[Extracted records — start]

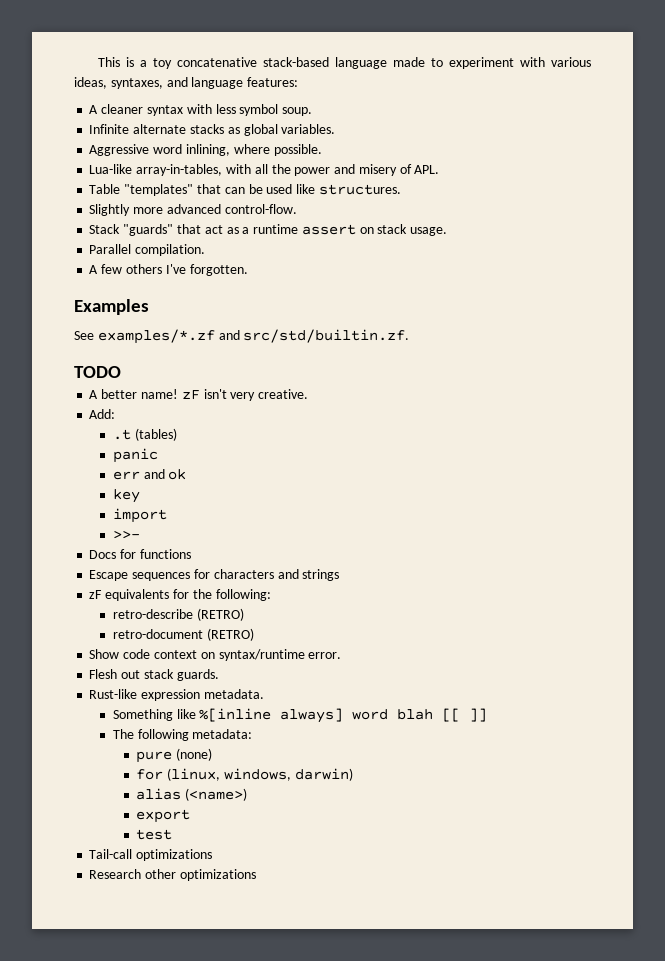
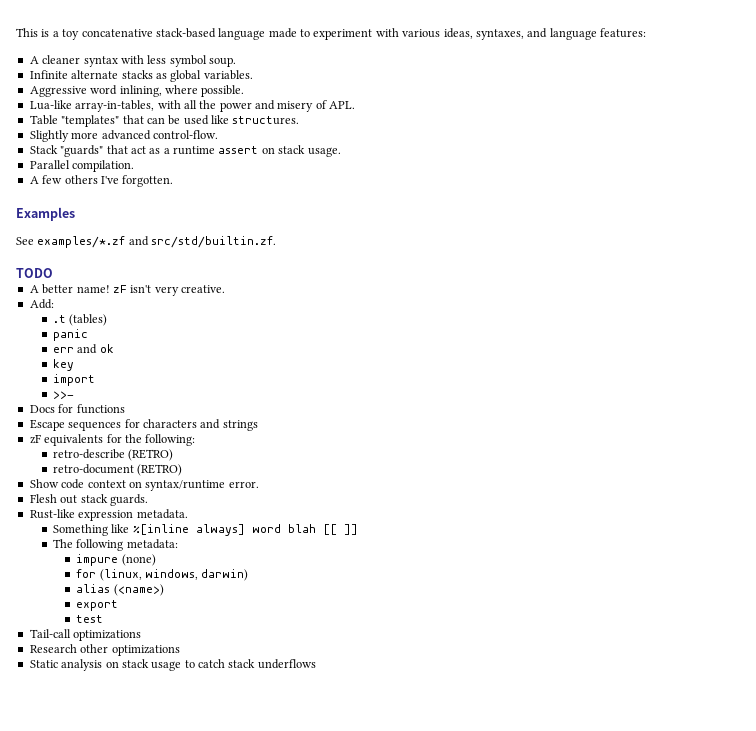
[136,751,173,763] pure -> [76,554,119,566] impure
(256, 875) none -> [29,659,316,671] // Static analysis on stack usage to catch stack underflows

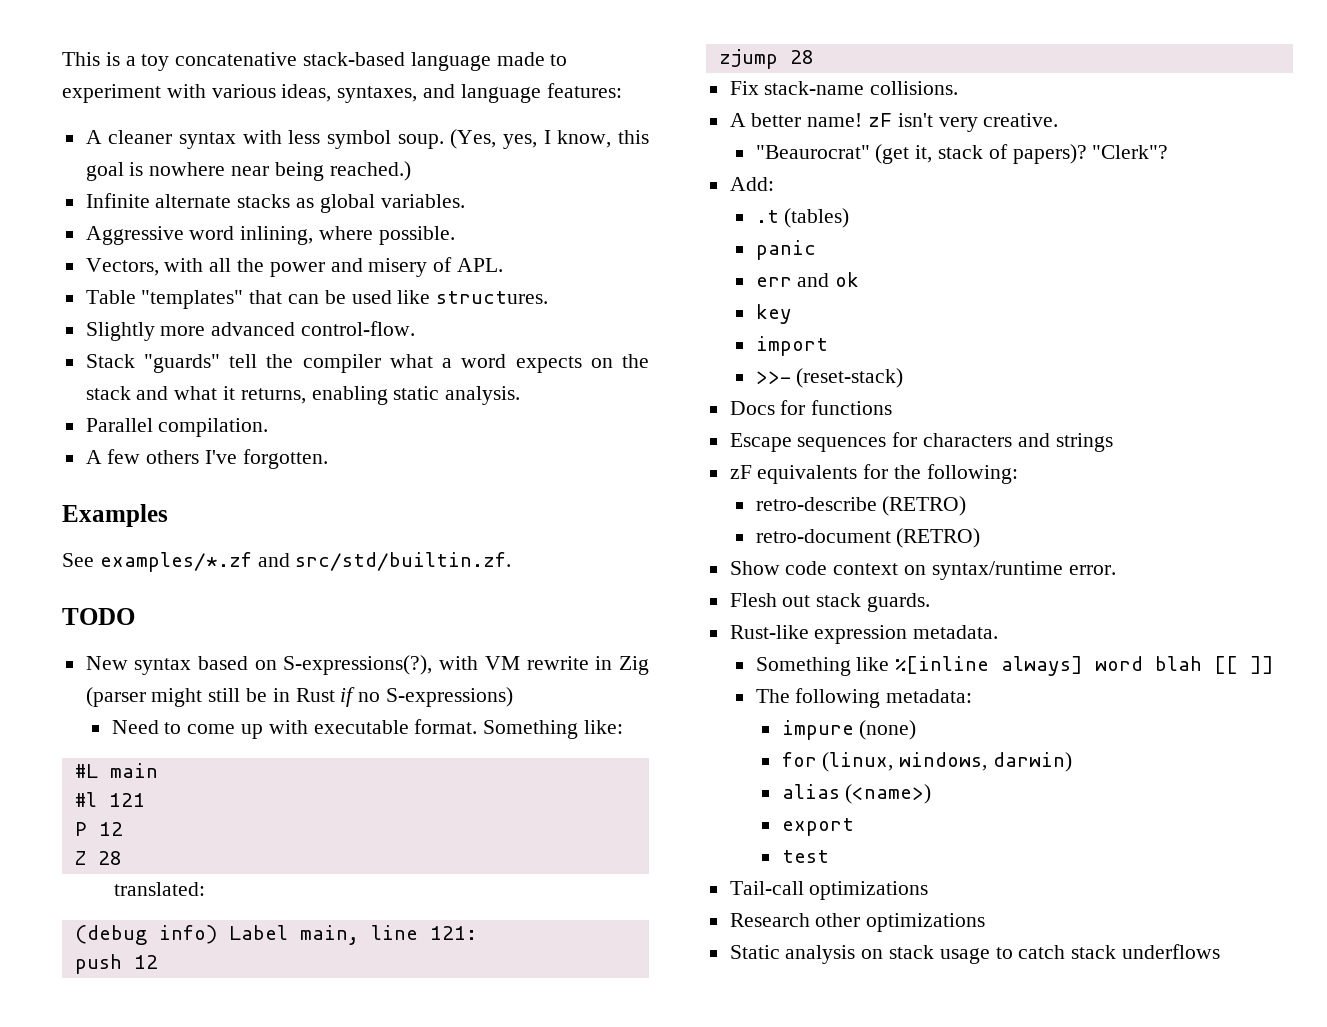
(236, 62) none -> [450,129,650,149] [85,161,411,181] (Yes, yes, I know, this goal is nowhere near being reached.)
[29,100,155,112] Lua-like array-in-tables, -> [85,258,159,276] Vectors,
[106,145,341,157] that act as a runtime assert on stack usage. -> [229,354,649,373] [85,386,521,405] tell the compiler what a word expects on the stack and what it returns, enabling static analysis.
(53, 273) none -> [85,655,649,675] [85,687,514,707] [111,719,624,739] [74,763,158,778] [74,792,145,807] [74,822,123,836] [74,851,122,865] [113,882,205,896] [74,925,477,945] [74,954,158,974] [718,49,814,69] [729,81,959,95] // New syntax based on S-expressions(?), with VM rewrite in Zig (parser might still be in Rust if no S-expressions) // Need to come up with executable format. Something like: // #L main // #l 121 // P 12 // Z 28 // translated: // (debug info) Label main, line 121: // push 12 // zjump 28 // Fix stack-name collisions.
(225, 289) none -> [755,144,1169,164] // "Beaurocrat" (get it, stack of papers)? "Clerk"?
(74, 395) none -> [796,368,904,388] (reset-stack)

[Extracted records — finish]

● **What is expected**: Count each line of the listing that contains "none" and give the count alone.

● **Response**: 5